[WORK ORDER]:
From the line containing "<td>财务部门2019年12...</td>" to the end of the entries, return every line exactly, both ends included, and add nothing.

** Opening RECORD EXCERPTS block **

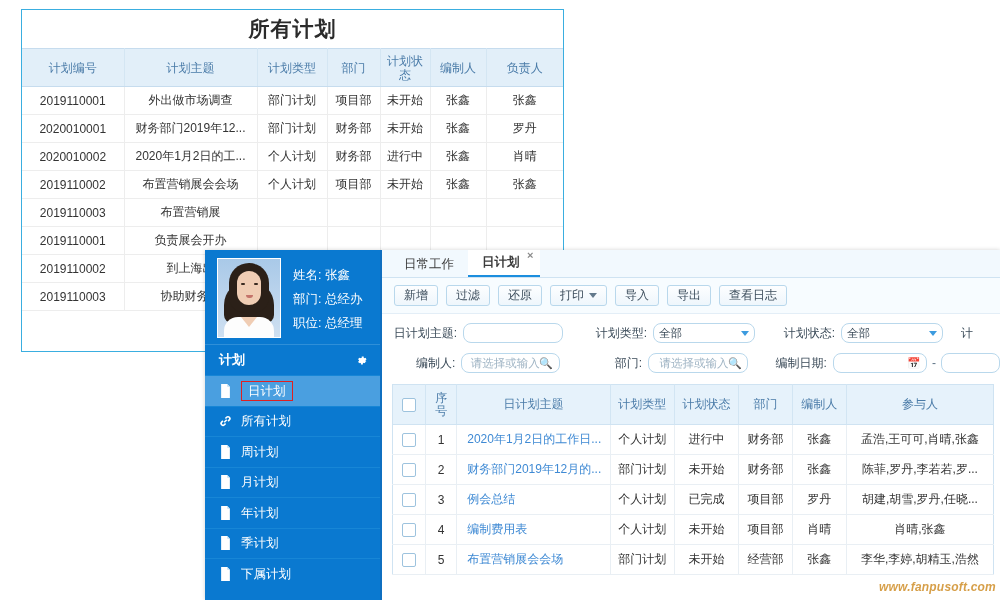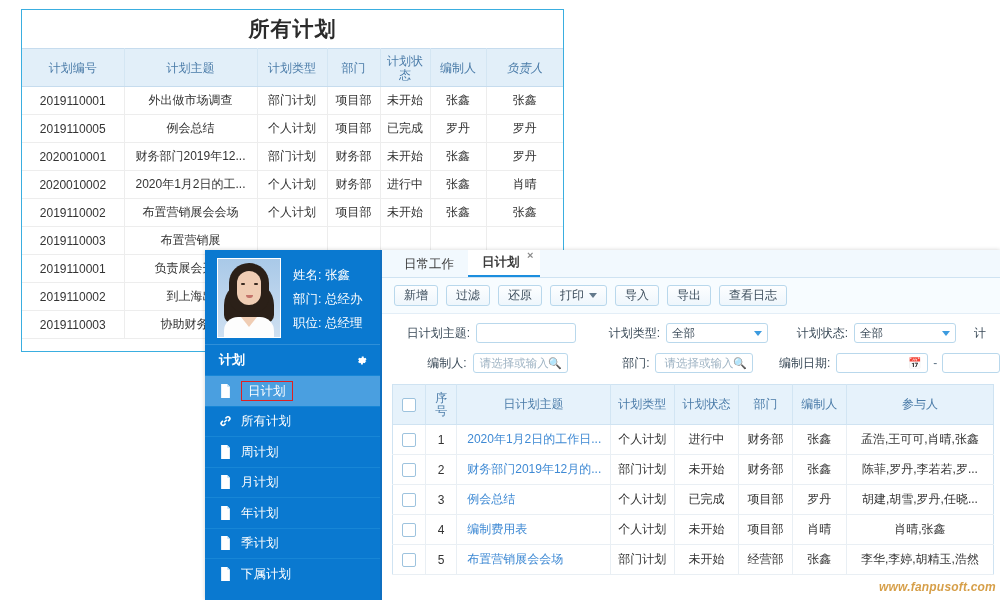--- a/index.html
+++ b/index.html
@@ -32,21 +32,21 @@
     color: #4a7ba8;
     font-weight: normal;
     font-size: 12px;
     height: 37px;
     border-top: 1px solid #c6dcee;
     border-bottom: 1px solid #c6dcee;
     border-right: 1px solid #d4e6f3;
     padding: 0 2px;
     line-height: 14px;
   }
-  .bg-table th:last-child { border-right: none; font-style: italic; }
+  .bg-table th:last-child { border-right: none; }
   .bg-table td {
     font-size: 12px;
     color: #333;
     height: 27px;
     text-align: center;
     border-bottom: 1px solid #ededed;
     border-right: 1px solid #ededed;
     padding: 0 3px;
     white-space: nowrap; overflow: hidden; text-overflow: ellipsis;
   }
@@ -216,29 +216,29 @@
     border-top: 5px solid #62798c;
   }
   .filters {
     padding: 6px 0 4px 0;
     background: #ffffff;
     flex: none;
   }
   .frow {
     display: flex; align-items: center;
     height: 26px;
-    padding-left: 16px;
+    padding-left: 3px;
     font-size: 12px; color: #3a4a58;
     white-space: nowrap;
   }
   .flabel { text-align: right; }
   .fbox {
     height: 20px;
     border: 1px solid #b9d8ec;
-    border-radius: 3px;
+    border-radius: 8px;
     background: #fff;
     box-sizing: border-box;
     display: flex; align-items: center;
     padding: 0 5px;
     font-size: 11.5px; color: #3a4a58;
     margin-left: 6px;
   }
   .fbox.ph { color: #9fb4c4; text-align: right; }
   .fbox .sel-val { flex: 1; }
   .sicon { color: #2f8ad0; font-size: 11px; }
@@ -340,29 +340,20 @@
         </thead>
       <tbody id="bgBody">
           <tr>
             <td>2019110001</td>
             <td>外出做市场调查</td>
             <td>部门计划</td>
             <td>项目部</td>
             <td>未开始</td>
             <td>张鑫</td>
             <td>张鑫</td>
-          </tr>
-          <tr>
-            <td>2019110005</td>
-            <td>例会总结</td>
-            <td>个人计划</td>
-            <td>项目部</td>
-            <td>已完成</td>
-            <td>罗丹</td>
-            <td>罗丹</td>
           </tr>
           <tr>
             <td>2020010001</td>
             <td>财务部门2019年12...</td>
             <td>部门计划</td>
             <td>财务部</td>
             <td>未开始</td>
             <td>张鑫</td>
             <td>罗丹</td>
           </tr>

** Closing RECORD EXCERPTS block **

[RESPONSE FOR THIS EXERCISE]:
             <td>财务部门2019年12...</td>
             <td>部门计划</td>
             <td>财务部</td>
             <td>未开始</td>
             <td>张鑫</td>
             <td>罗丹</td>
           </tr>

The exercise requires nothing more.